Older people who reside in care homes have varying access and quality of medical care; in the UK, this is provided by general practitioners (GPs). The authors aimed to explore the experiences of trainee GPs in delivering integrated care and discuss, with senior GPs, opportunities to improve training.
Two trainees and thirteen senior GPs were recruited through professional networks and participated in semi-structured interviews. Transcriptions were analysed using thematic analysis, and the theory of negotiated order was used to interpret findings.
Trainees received no specific training on working with care homes. Exposure to the care home setting was variable, and could be negligible, depending on the GP practice placement. Senior GPs expressed concerns about patient safety, due to practical challenges of the consultation and a sense of lack of control. Considering the theory of negotiated order, where GPs had trusting relationships with care home staff, the input of the staff could mitigate the sense of risk. Care plans could communicate needs and preferences within the team and may be a way of extending the negotiated order, for example giving care homes authority to implement end-of-life care when the GP is not present.

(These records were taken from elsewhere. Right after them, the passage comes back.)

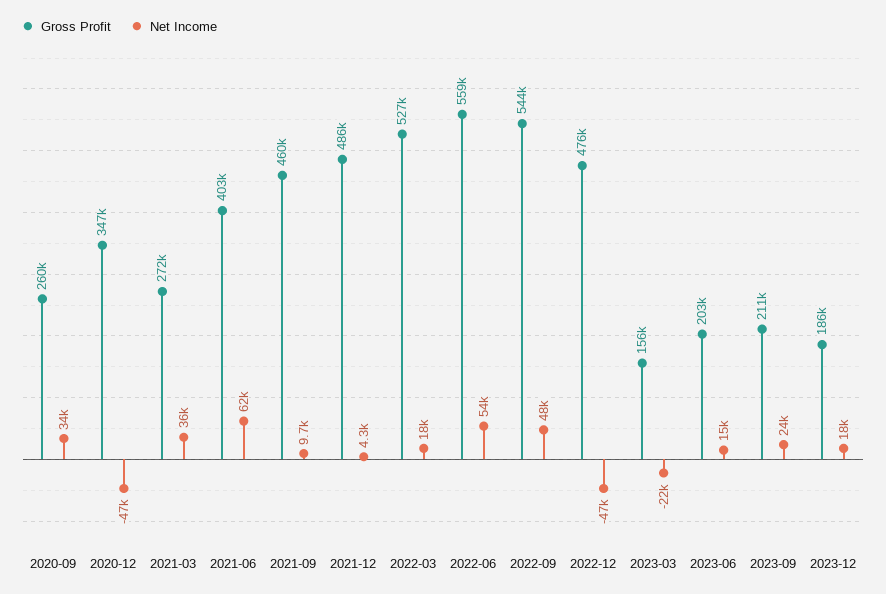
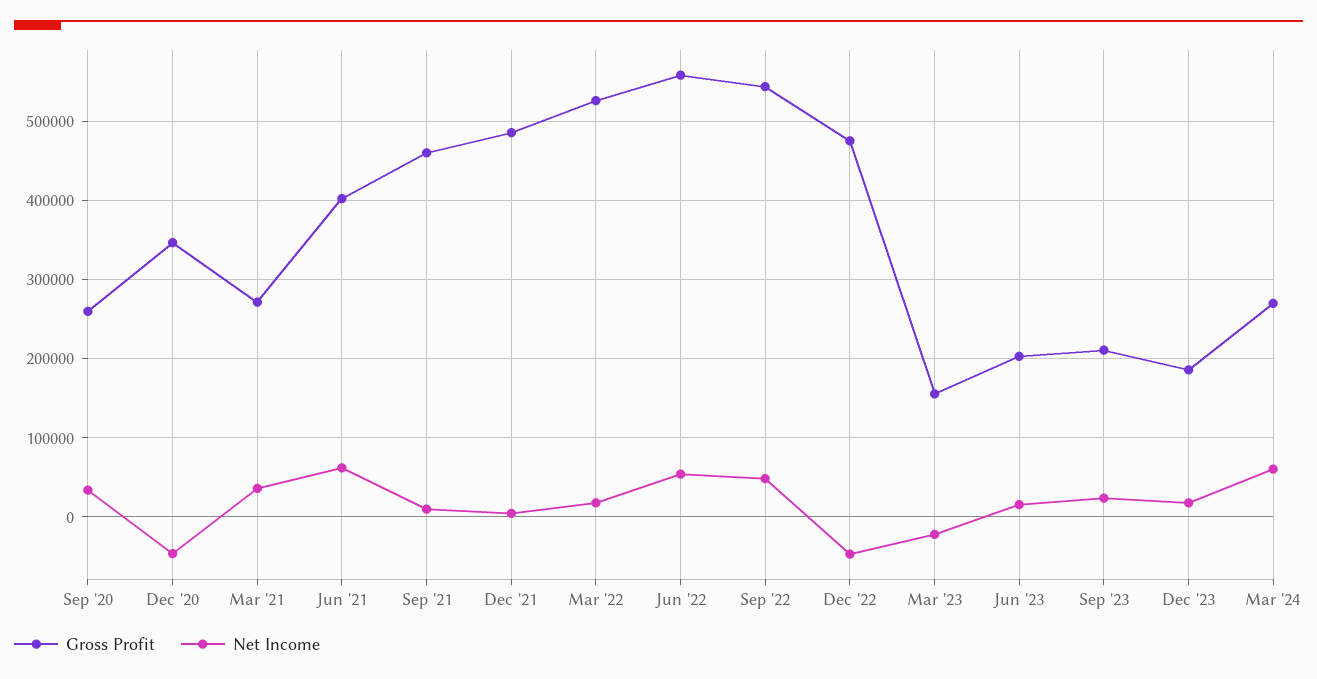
Gross Profit, Mar '24: none -> 270000
Net Income, Mar '24: none -> 60000

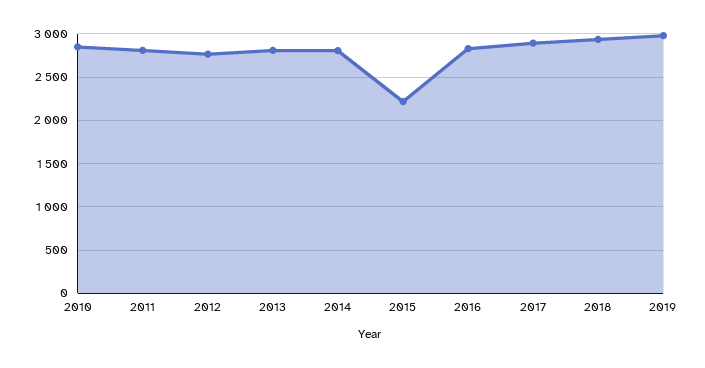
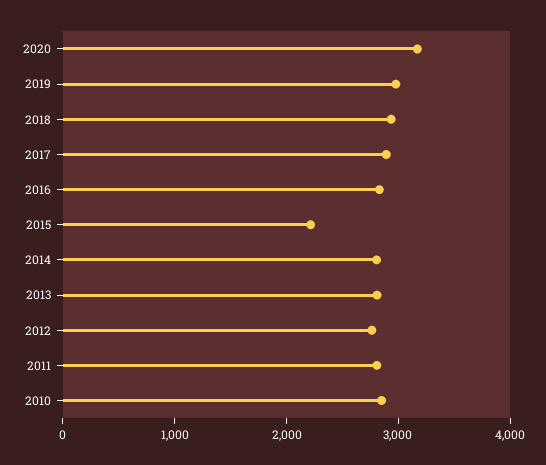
2020: none -> 3200

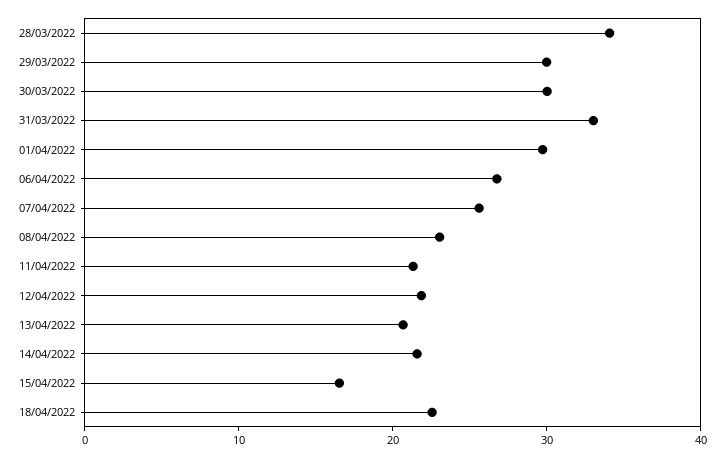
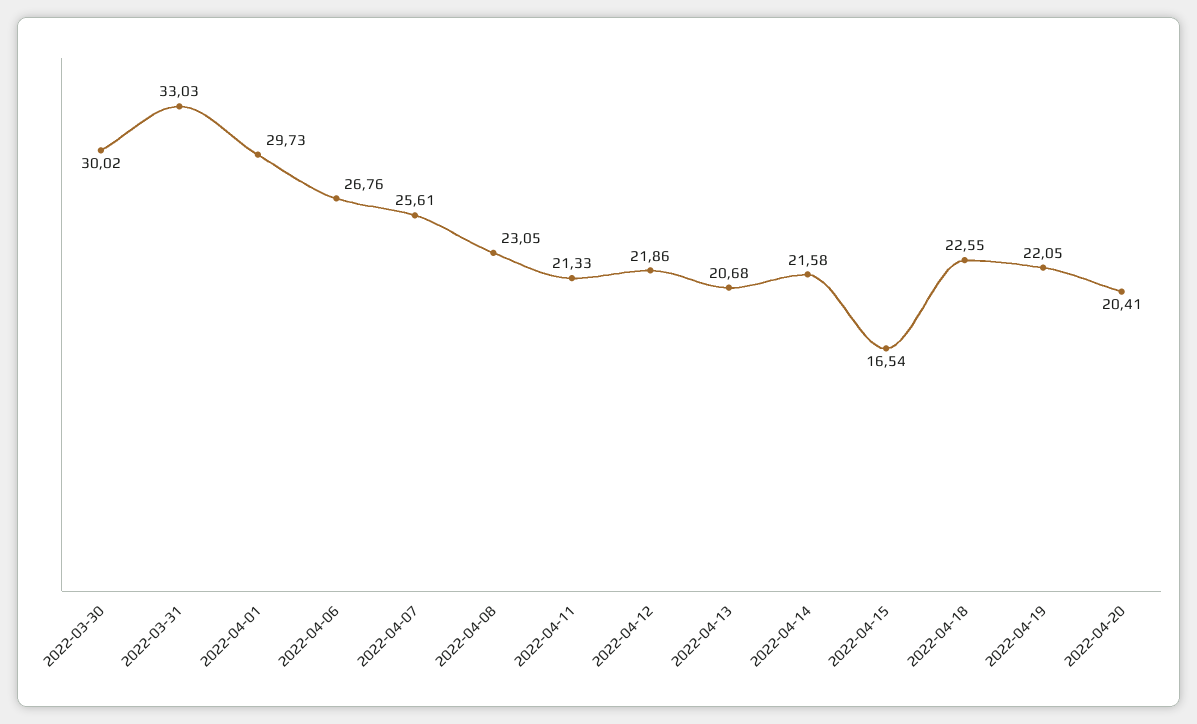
28/03/2022: 34 -> none
29/03/2022: 30 -> none
2022-04-19: none -> 22.05
2022-04-20: none -> 20.41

The authors identified a need for trainees to engage with the organisational aspect of the care home to deliver integrated care. Trusted relationships with staff led to improved consultations, care plans, and better management of risk.
This is the first study of learning needs for GP trainees to provide integrated care for older care home residents.
This research was a student project and did not receive funding.
Declaration of interest statement: The authors have no competing interests.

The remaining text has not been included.